Crow resident and former chief of staff to the tribal vice president, Noel Two Leggins said he’s seen Facebook posts and heard stories of people responding to being turned away from the checkpoints by calling the people “dirty Indians,” “alcoholics” and “drug addicts.”
Two Leggins said that even if COVID-19 wasn’t a problem, the Crow tribe still has a right to do what it wants with its land, including turning people away if it deems necessary.
Two Leggins said he had a recent experience at the Cenex gas station in Hardin, a town right outside of the borders of the reservation with an out-of-stater seeking escape at the Big Horn River on the Crow reservation.
“I saw a maroon Ford F-250 pulling an R.V., and saw the plates were from New York,” Two Leggins said. “I asked him what [he and his family] were doing out here and he said, ‘We’re escaping from the coronavirus.’”
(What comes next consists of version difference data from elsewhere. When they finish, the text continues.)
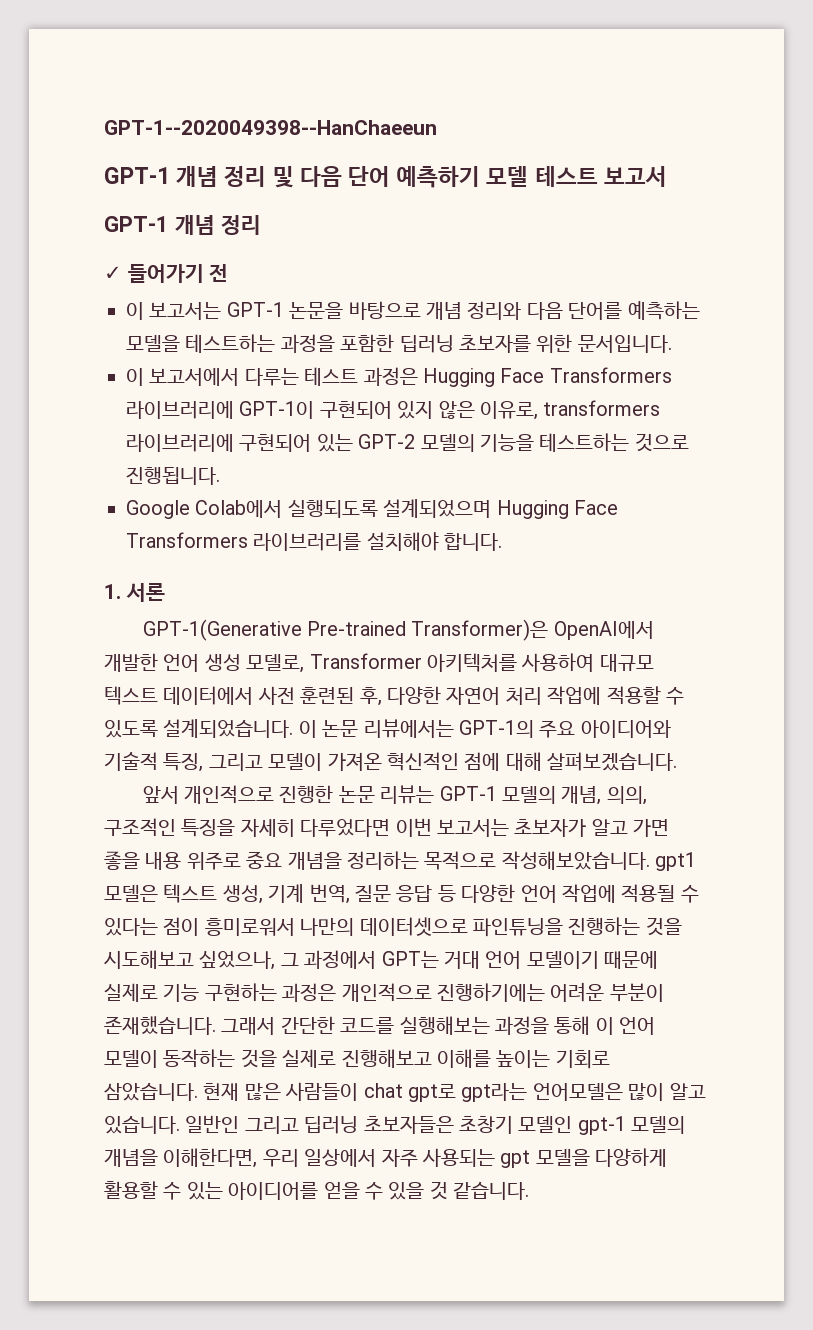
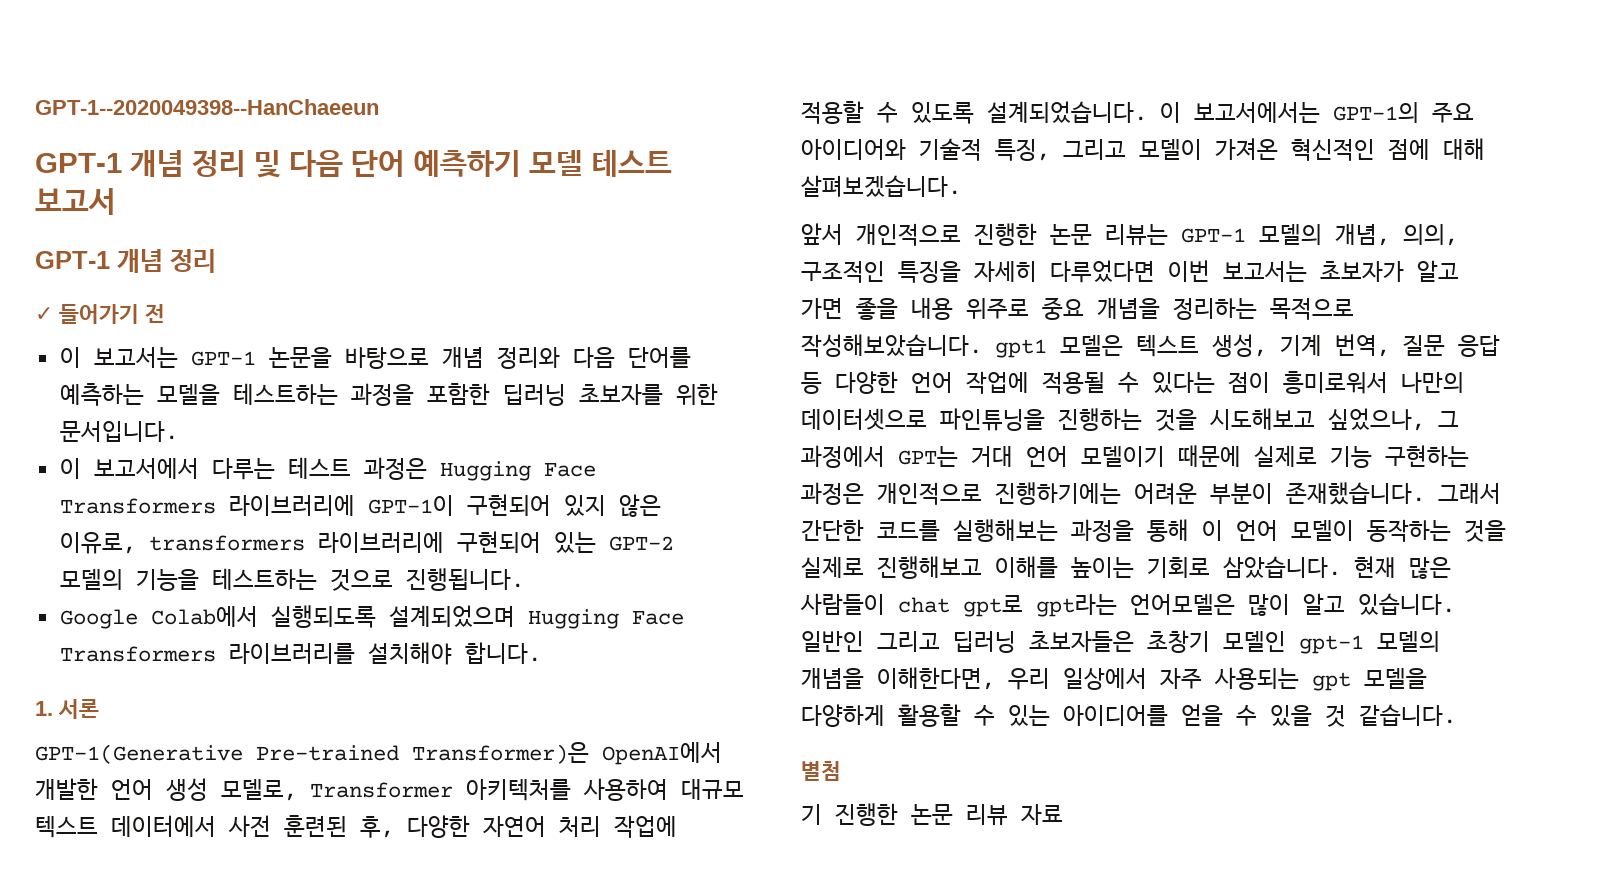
- 이 논문 리뷰에서는 GPT-1의 주요 아이디어와 기술적 특징, 그리고 모델이 가져온 혁신적인 점에 대해 살펴보겠습니다.
+ 이 보고서에서는 GPT-1의 주요 아이디어와 기술적 특징, 그리고 모델이 가져온 혁신적인 점에 대해 살펴보겠습니다.
+ 별첨
+ 기 진행한 논문 리뷰 자료

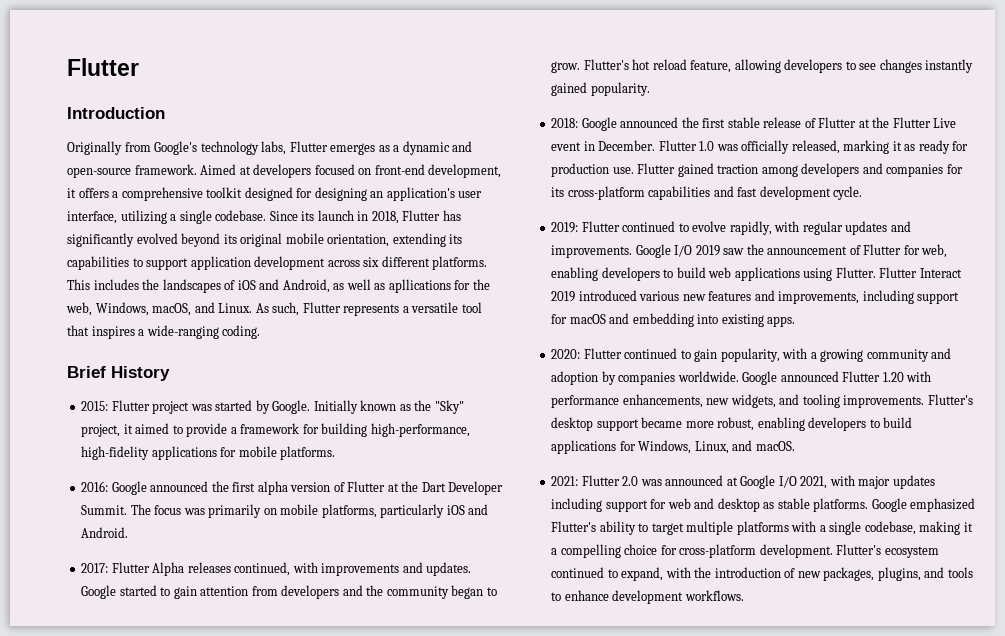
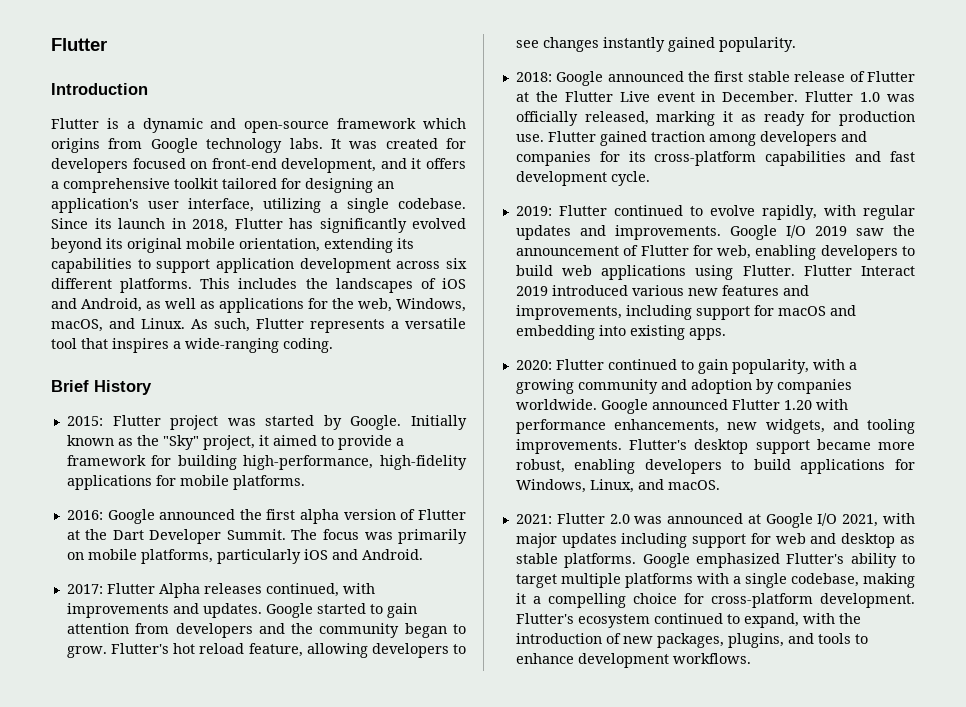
- Originally from Google's technology labs, Flutter emerges as a dynamic and open-source framework. Aimed at developers focused on front-end development, it offers a comprehensive toolkit designed for designing an application's user interface, utilizing a single codebase.
+ Flutter is a dynamic and open-source framework which origins from Google technology labs. It was created for developers focused on front-end development, and it offers a comprehensive toolkit tailored for designing an application's user interface, utilizing a single codebase.
- This includes the landscapes of iOS and Android, as well as apllications for the web, Windows, macOS, and Linux.
+ This includes the landscapes of iOS and Android, as well as applications for the web, Windows, macOS, and Linux.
Two Leggins said he told the man he should’ve been more considerate because he could have infected somebody, coming from out of state, and then he followed the vehicle after it finished filling up just long enough to see them enter the Crow reservation and go up toward the Big Horn River.
“When I come off the reservation, I follow the rules, I respect the law, and I just wish non-Natives could do the same, but they don’t,” Two Leggins said. “They just think they can do whatever they want.”